The smartness aspect in mixed traffic is centered on the intelligent and adaptive functioning of the system, particularly in terms of resource utilization, error management, and real-time adaptability to changing conditions. This attribute is crucial in the context of increasingly complex and dynamic traffic environments, especially those integrating autonomous vehicles. A primary indicator of smartness is the system's efficiency in managing traffic flows. This includes optimizing route allocations, reducing congestion, and effectively handling peak traffic scenarios. The use of advanced algorithms, data analytics, and machine learning techniques plays a significant role in achieving these goals [82]. These technologies enable the traffic system to analyze vast amounts of data, predict traffic patterns, and make informed decisions that enhance overall efficiency. Moreover, error management is another critical aspect of smartness. This involves the system's capability to detect, diagnose, and rectify issues promptly. In the context of traffic management, this could mean quickly resolving signal malfunctions, addressing traffic jams, or rerouting traffic in response to accidents or road closures. The system's ability to learn from these incidents and adapt its strategies accordingly is a testament to its smartness.
Lastly, adaptability in real-time conditions is a hallmark of a smart traffic management system. This entails the ability to respond to unexpected changes, such as weather variations, emergency situations, or unusual traffic patterns, and adjust operations seamlessly. The system should be capable of integrating real-time data from various sources, including sensors and user inputs, to make immediate adjustments that maintain smooth traffic flow. In essence, smartness in traffic management encapsulates the system's ability to function intelligently and adaptively, ensuring efficient, error-free, and responsive operations. It is about leveraging technology to create a traffic system that is not only reactive to current conditions but also proactive in anticipating and adapting to future challenges.
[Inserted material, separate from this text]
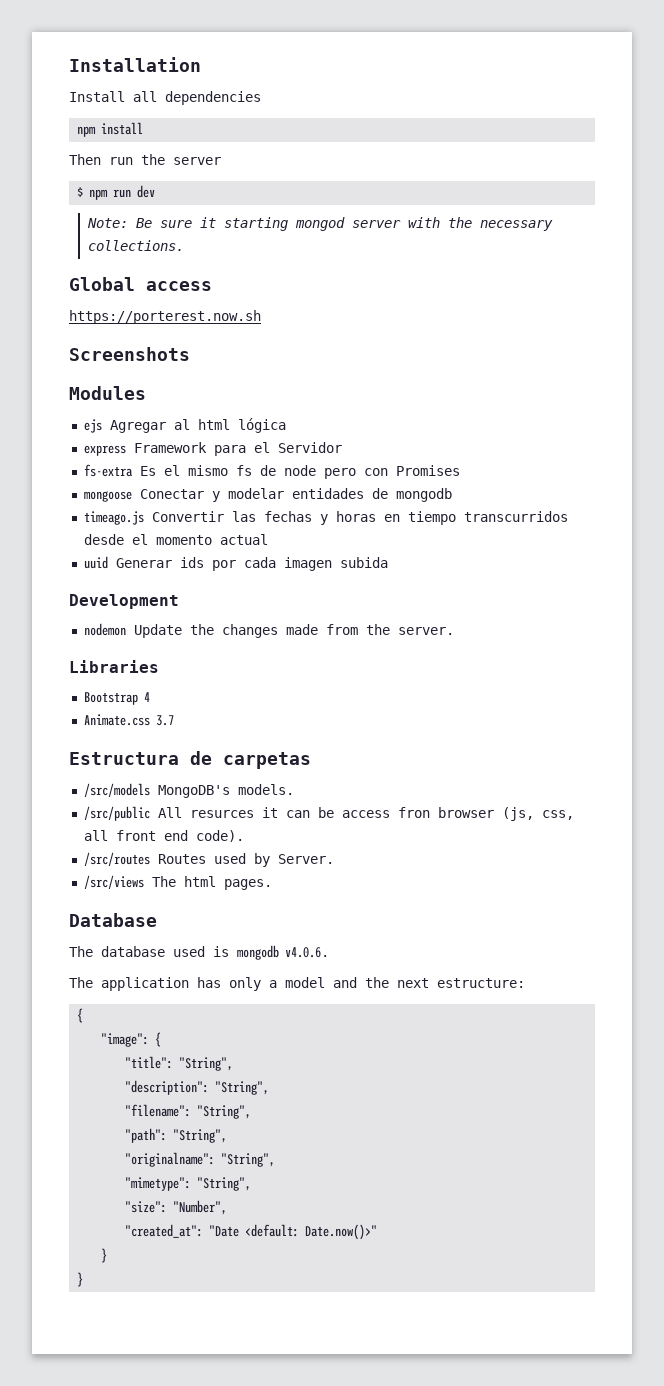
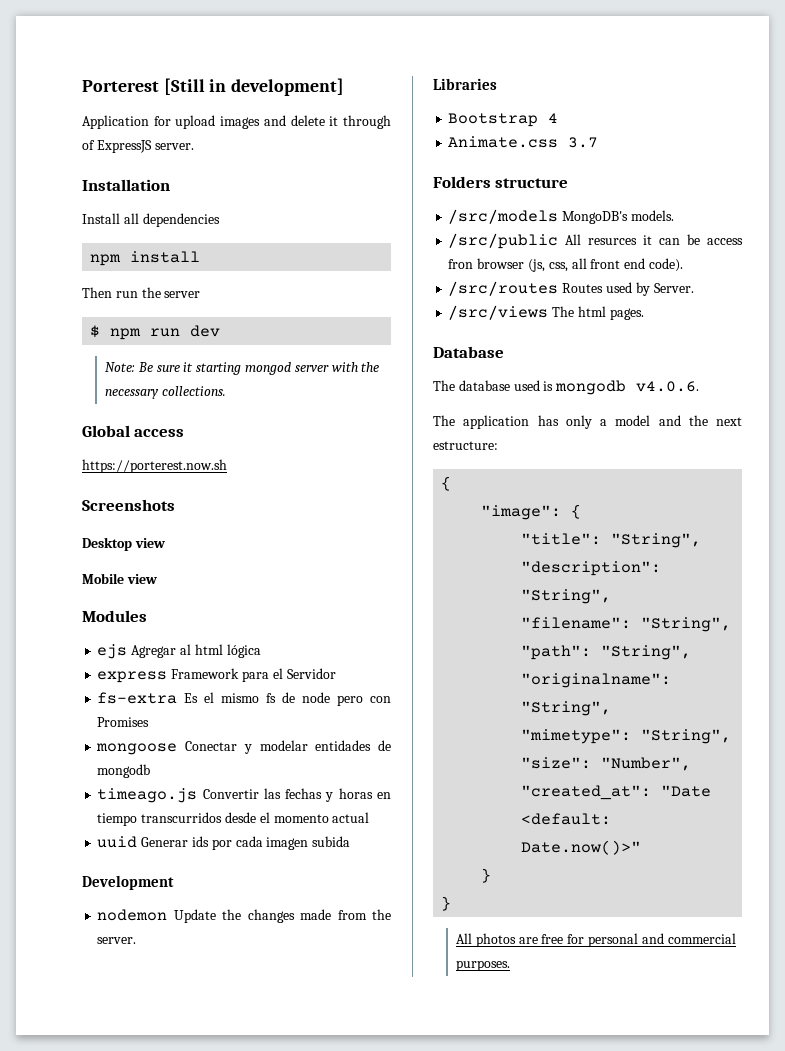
(69, 64) none -> [82,78,345,96] [82,115,392,129] [82,140,194,153] Porterest [Still in development] // Application for upload images and delete it through of ExpressJS server. //
(190, 354) none -> [82,537,165,551] [82,573,157,584] // Desktop view // Mobile view
[69,751,311,769] Estructura de carpetas -> [433,176,569,188] Folders structure
(84, 1279) none -> [456,933,736,947] [456,960,511,971] // All photos are free for personal and commercial purposes.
This article has embarked on an extensive exploration of the integration and embedment of big models, DTs, metaverse, and other emerging technologies in the domain of CAVs within mixed traffic. The principal focus has been on the embodiment of foundation intelligence of parallel driving architectures capable of operating within the complex dynamics of complex environments, significantly influenced by the cyber–physical–social interplay. The innovative approach of embedding big models into CAVs, complemented by advanced edge computing, has showcased the potential for enhancing vehicle intelligence, emphasizing safety, efficiency, reliability, and environmental sustainability. The deployment of MDT and the concept of metamobility have emerged as pivotal elements in creating highly accurate, dynamic representations of the transportation ecosystem. These models, through their real-time synchronization with physical systems, provide a foundation for the predictive intelligence necessary for parallel driving. In parallel, the integration of human-in-the-loop deep evolutional reinforcement learning (DERLHF) with big models has demonstrated an advanced method for refining CAV control strategies, emphasizing the significant role of human expertise and feedback in the continuous improvement of autonomous systems. Furthermore, this study has delved into the critical aspects of safety, security, sustainability, sensitivity, service, and smartness within traffic management—collectively referred to as the “6S” goals. These goals encompass the multifaceted challenges and opportunities presented by the integration of advanced technologies in traffic systems, ranging from ensuring physical safety and digital security to promoting ecological sustainability and social inclusivity.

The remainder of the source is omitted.